The Hauser & Wirth exhibition presents a selection of Förg’s Grid paintings (“Gitterbilder”) from two distinct eras –the mid-1990s when he first explored this idea, and a decade later when he revisited it again.
The Grid Paintings were, Neff explained, inspired by Förg’s interest in and investigation of the works of Edvard Munch. What interested Förg was not Munch’s emotional or experiential representation of figures (such as in Munch’s most famous work “The Scream”) but Munch’s treatment of the backgrounds and his use of colors.
In fact, if one examines Munch’s painting The Death of Marat, one sees in the background a series of brushstrokes creating a green grid of cross thatched brushstrokes which we can readily recognize as the inspiration for Förg’s initial Gitterbilder paintings.
However, they are merely the departure point for Förg. At Hauser & Wirth, there are two large canvases from 1995 where various colored grids are surrounded by black cross hatching all against a grey background. The initial impression is of an abstraction of modern urban city life, with the blocks appearing like high-rise buildings and windows. Some of the grid paintings create the illusion of depth by which certain colors pop from the canvas, while others recede.
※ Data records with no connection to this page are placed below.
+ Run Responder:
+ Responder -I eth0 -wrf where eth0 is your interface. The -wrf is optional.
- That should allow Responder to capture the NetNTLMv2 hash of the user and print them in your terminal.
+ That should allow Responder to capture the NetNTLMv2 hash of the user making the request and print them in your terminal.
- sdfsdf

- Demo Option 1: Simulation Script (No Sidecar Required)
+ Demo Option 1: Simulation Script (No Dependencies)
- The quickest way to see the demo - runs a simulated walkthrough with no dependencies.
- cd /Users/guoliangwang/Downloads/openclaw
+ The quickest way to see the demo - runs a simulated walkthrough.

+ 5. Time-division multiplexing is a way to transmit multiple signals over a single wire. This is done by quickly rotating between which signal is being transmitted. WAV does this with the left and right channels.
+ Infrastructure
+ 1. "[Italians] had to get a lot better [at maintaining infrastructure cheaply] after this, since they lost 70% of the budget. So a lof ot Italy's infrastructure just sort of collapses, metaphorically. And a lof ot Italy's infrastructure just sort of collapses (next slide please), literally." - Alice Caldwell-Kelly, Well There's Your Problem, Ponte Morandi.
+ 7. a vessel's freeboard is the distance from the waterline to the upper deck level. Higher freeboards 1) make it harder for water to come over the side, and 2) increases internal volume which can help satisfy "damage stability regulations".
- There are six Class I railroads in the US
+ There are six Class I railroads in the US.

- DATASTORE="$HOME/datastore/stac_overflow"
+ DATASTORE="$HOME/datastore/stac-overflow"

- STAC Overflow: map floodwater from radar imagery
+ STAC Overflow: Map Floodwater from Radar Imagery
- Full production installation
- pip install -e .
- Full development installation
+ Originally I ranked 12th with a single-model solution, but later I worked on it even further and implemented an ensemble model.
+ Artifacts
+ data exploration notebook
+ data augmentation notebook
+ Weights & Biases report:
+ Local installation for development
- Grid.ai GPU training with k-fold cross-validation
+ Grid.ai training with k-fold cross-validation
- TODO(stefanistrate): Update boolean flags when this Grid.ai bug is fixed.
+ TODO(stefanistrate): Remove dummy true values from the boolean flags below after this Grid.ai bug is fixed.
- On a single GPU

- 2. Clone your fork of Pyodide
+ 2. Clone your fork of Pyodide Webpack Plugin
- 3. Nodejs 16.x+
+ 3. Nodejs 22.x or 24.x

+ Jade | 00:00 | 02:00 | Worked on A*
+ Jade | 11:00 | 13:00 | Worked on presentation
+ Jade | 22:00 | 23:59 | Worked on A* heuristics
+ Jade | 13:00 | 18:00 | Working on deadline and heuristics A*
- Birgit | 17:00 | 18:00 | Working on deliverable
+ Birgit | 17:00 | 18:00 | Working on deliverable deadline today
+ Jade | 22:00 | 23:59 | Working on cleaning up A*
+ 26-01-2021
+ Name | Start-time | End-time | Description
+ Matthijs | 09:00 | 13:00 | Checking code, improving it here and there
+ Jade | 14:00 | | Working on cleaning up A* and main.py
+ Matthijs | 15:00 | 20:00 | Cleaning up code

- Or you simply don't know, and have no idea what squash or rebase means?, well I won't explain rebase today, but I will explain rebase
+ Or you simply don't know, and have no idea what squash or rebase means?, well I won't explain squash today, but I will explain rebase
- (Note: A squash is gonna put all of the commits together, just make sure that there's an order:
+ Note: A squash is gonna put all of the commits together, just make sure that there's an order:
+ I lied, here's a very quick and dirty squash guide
But then one looks at the erratic, yet somehow precise, brushstrokes and it feels there is a deeper logic at work for us to ponder.
In his Grid paintings, Förg is engaged in a painterly examination of abstract painting, questioning what sort of brush strokes belong in fine art, how colors interact and what is the interplay between line and negative space.
There is a 1996 canvas where grey brushstrokes are very dense and overpower the canvas. Grey being a color Förg had explored deeply in the early part of his career – its presence here seems to indicate that Förg has reached the vanishing point of his inquiry – almost like the late career works of Rothko – there is a haunting finality to the work.
Gazzetta dello Sport XV, 2005, Günther Förg, Acrylic on paper on wood.© 2021 ESTATE GÜNTHER FÖRG, SUISSE / ARTISTS RIGHTS SOCIETY (ARS), NEW YORK COURTESY ESTATE GÜNTHER FÖRG, SUISSE AND HAUSER & WIRTH. PHOTO: BERNHARD STRAUSS.
And then the Grid paintings reappear appear, from 2003 and 2005, and the colors are brighter, the grids less intense, the crosshatching looser to the point where in one painting the grid is no longer visible. Förg’s gestural painting here reminds one of other artists such as Cy Twombly or even Joan Mitchell, while at the same time Förg seems to be working in a vernacular all his own. The brush marks are far more serene with yellow undertones making the painting brighter (or sunnier as the case may be) with greater negative space between the brush marks.
The colors in Förg’s work are not without significance, as Förg made the colors on his own. He had pigments and employed a woman who was his color mixer, so that every color used was of his own making. In Förg’s work, nothing – not even the shade of a color – is there by accident.
Upstairs in the mezzanine, there are a series of Förg’s grid works on paper and a few made directly on wood (and mounted on wood). I found these particularly beautiful and captivating. As Neff explained, these works which date from 2004-2006 are not studies for paintings but original works. They were part of Förg’s concept of a “traveling exhibit” (a reference to Duchamp’s late career recreation of some of his earlier works in miniature).
Günther Förg’s paintings, which mark their “Appearance” at Hauser & Wirth, with the help of Michael Neff, is a reminder that Art is a conversation between works present and past, and that something as simple as a grid can be the source of deep artistic exploration and beauty by a German artist well known in his country who deserves to be better known in ours.